Please ensure you address each of the methodological concerns raised by the reviewers, and provide the requested details to ensure that your study is fully reproducible.

Please submit your revised manuscript by Feb 26 2021 11:59PM. If you will need more time than this to complete your revisions, please reply to this message or contact the journal office at plosone@plos.org. When you're ready to submit your revision, log on to https://www.editorialmanager.com/pone/ and select the 'Submissions Needing Revision' folder to locate your manuscript file.

Please include the following items when submitting your revised manuscript:

• A rebuttal letter that responds to each point raised by the academic editor and reviewer(s). You should upload this letter as a separate file labeled 'Response to Reviewers'.

• A marked-up copy of your manuscript that highlights changes made to the original version. You should upload this as a separate file labeled 'Revised Manuscript with Track Changes'.

• An unmarked version of your revised paper without tracked changes. You should upload this as a separate file labeled 'Manuscript'.

If you would like to make changes to your financial disclosure, please include your updated statement in your cover letter. Guidelines for resubmitting your figure files are available below the reviewer comments at the end of this letter.

If applicable, we recommend that you deposit your laboratory protocols in protocols.io to enhance the reproducibility of your results. Protocols.io assigns your protocol its own identifier (DOI) so that it can be cited independently in the future. For instructions

see: http://journals.plos.org/plosone/s/submission-guidelines#loc-laboratory-protocols

We look forward to receiving your revised manuscript.

Authors response: Thanks for your great appreciation and offer.

Journal Requirements:

1. Please ensure that your manuscript meets PLOS ONE's style requirements, including those for file naming.

Authors response: Thank you for raising this point. We agree with your constructive comment and as per your suggestion we re-organized and rewriting in accordance with the journals style throughout the revised version of the manuscript.

2. Please include additional information regarding the survey or questionnaire used in the study and ensure that you have provided sufficient details that others could replicate the analyses. For instance, if you developed a questionnaire as part of this study and it is not under a copyright more restrictive than CC-BY, please include a copy, in both the original language and English, as Supporting Information.

Authors response: Thank you for your great looking. We provided the questioners as additional information in both local language and English in the revised manuscript labeled as “S1”.

3. You indicated that you had ethical approval for your study. In your Methods section, please ensure you have also stated whether you obtained consent from parents or guardians of the minors included in the study or whether the research ethics committee or IRB specifically waived the need for their consent.
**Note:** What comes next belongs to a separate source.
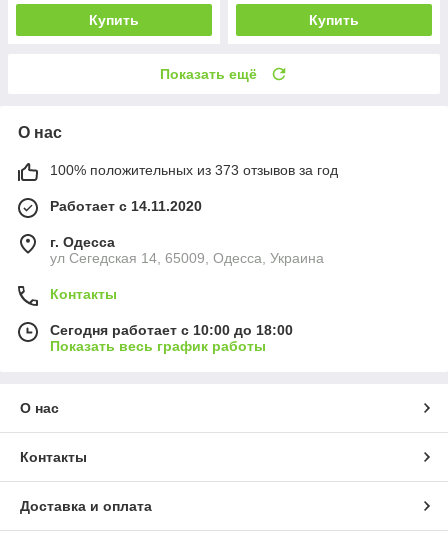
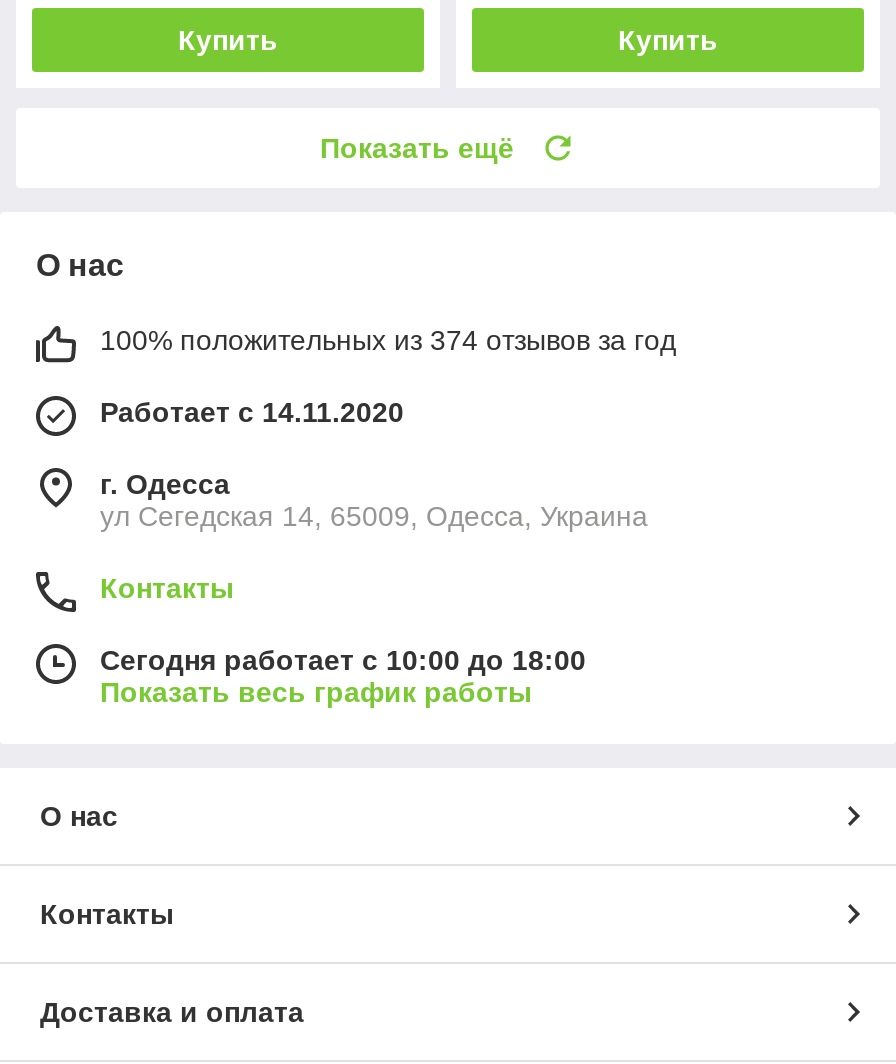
[50,162,338,178] 100% положительных из 373 отзывов за год -> [100,324,676,356] 100% положительных из 374 отзывов за год

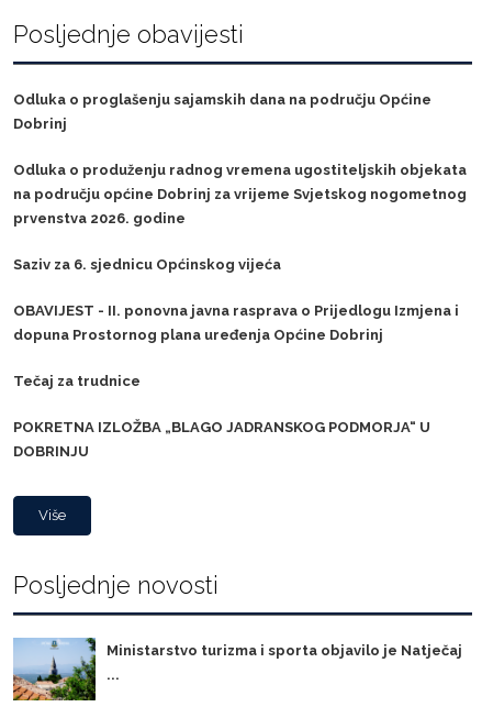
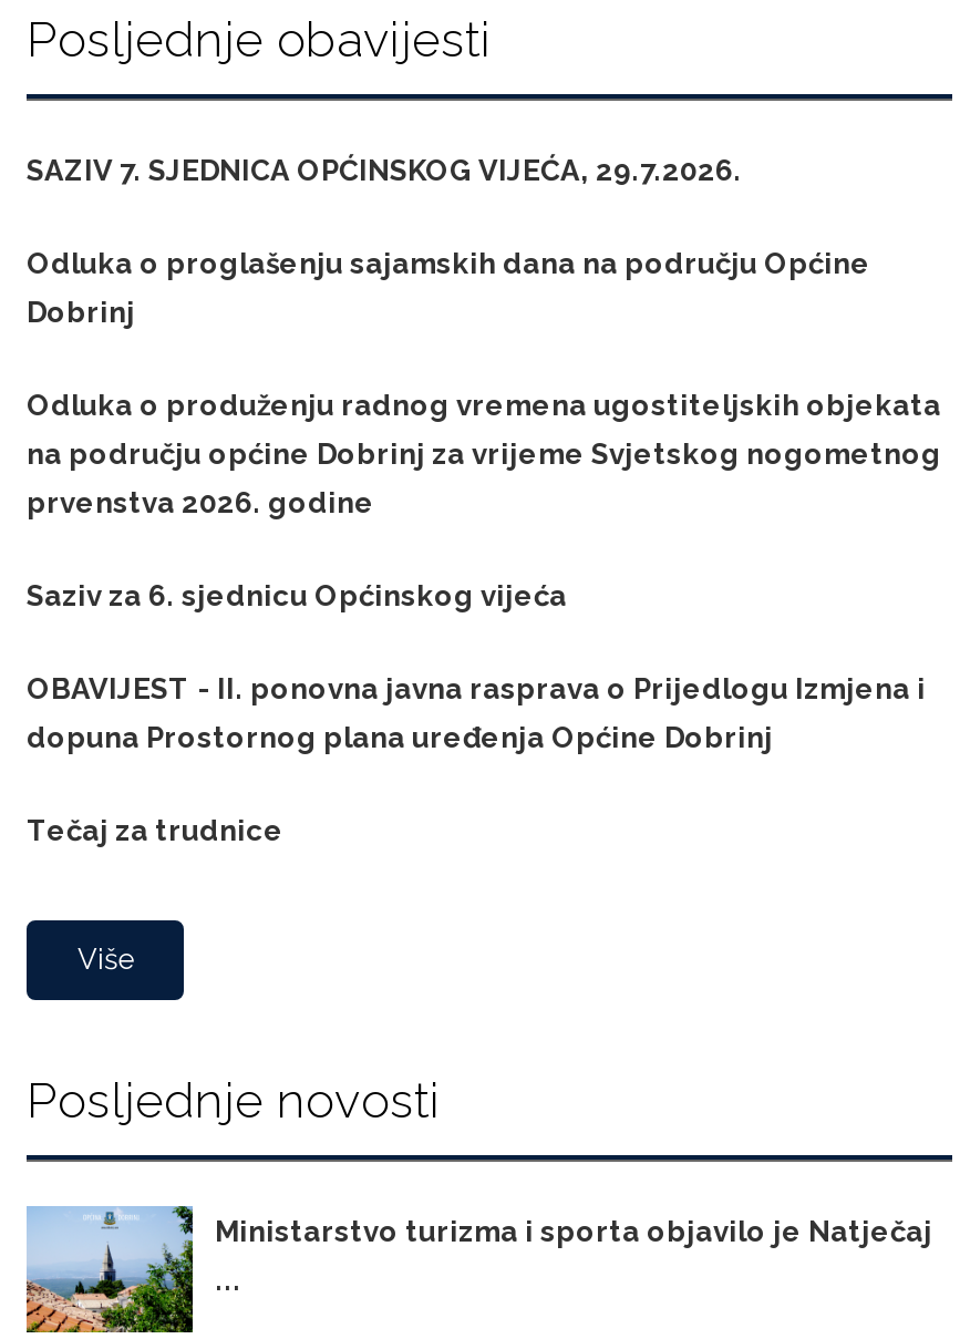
none -> [27,154,742,187] SAZIV 7. SJEDNICA OPĆINSKOG VIJEĆA, 29.7.2026.
moved [13,91,467,389] -> [27,247,941,847]: Odluka o proglašenju sajamskih dana na području Općine | Dobrinj | Odluka o produženju radnog vremena ugostiteljskih objekata | ... | dopuna Prostornog plana uređenja Općine Dobrinj | Tečaj za trudnice
[13,419,430,460] POKRETNA IZLOŽBA „BLAGO JADRANSKOG PODMORJA“ U | DOBRINJU -> none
Authors response: Thank you for your suggestion. It would have been interesting to explore this aspect in the methodological parts of the revised manuscript and it was done as per your comments. This is stated in the methods section of the revised manuscript (at the top of page 6).

4. In the Methods section, please provide the specific sequences of the PCR primers used in your study.

Authors response: You well come. This is an interesting comment. In this study we use specific primers such as “GAG specific to HIV1 primer” in amplification of HIV1 RNA and it was well described in the “methods section, HIV RNA detection and quantification subsection” of the revised manuscript (page 8).

5. Thank you for stating the following in the Acknowledgments Section of your manuscript:

"First, the authors would like express their deepest gratitude to Department of Hematology and Immunohematology, School of Biomedical and Laboratory Sciences, College of Medicine and Health Sciences, University of Gondar for financial support and allowing them to conduct this research."

We note that you have provided funding information that is not currently declared in your Funding Statement. However, funding information should not appear in the Acknowledgments section or other areas of your manuscript. We will only publish funding information present in the Funding Statement section of the online submission form.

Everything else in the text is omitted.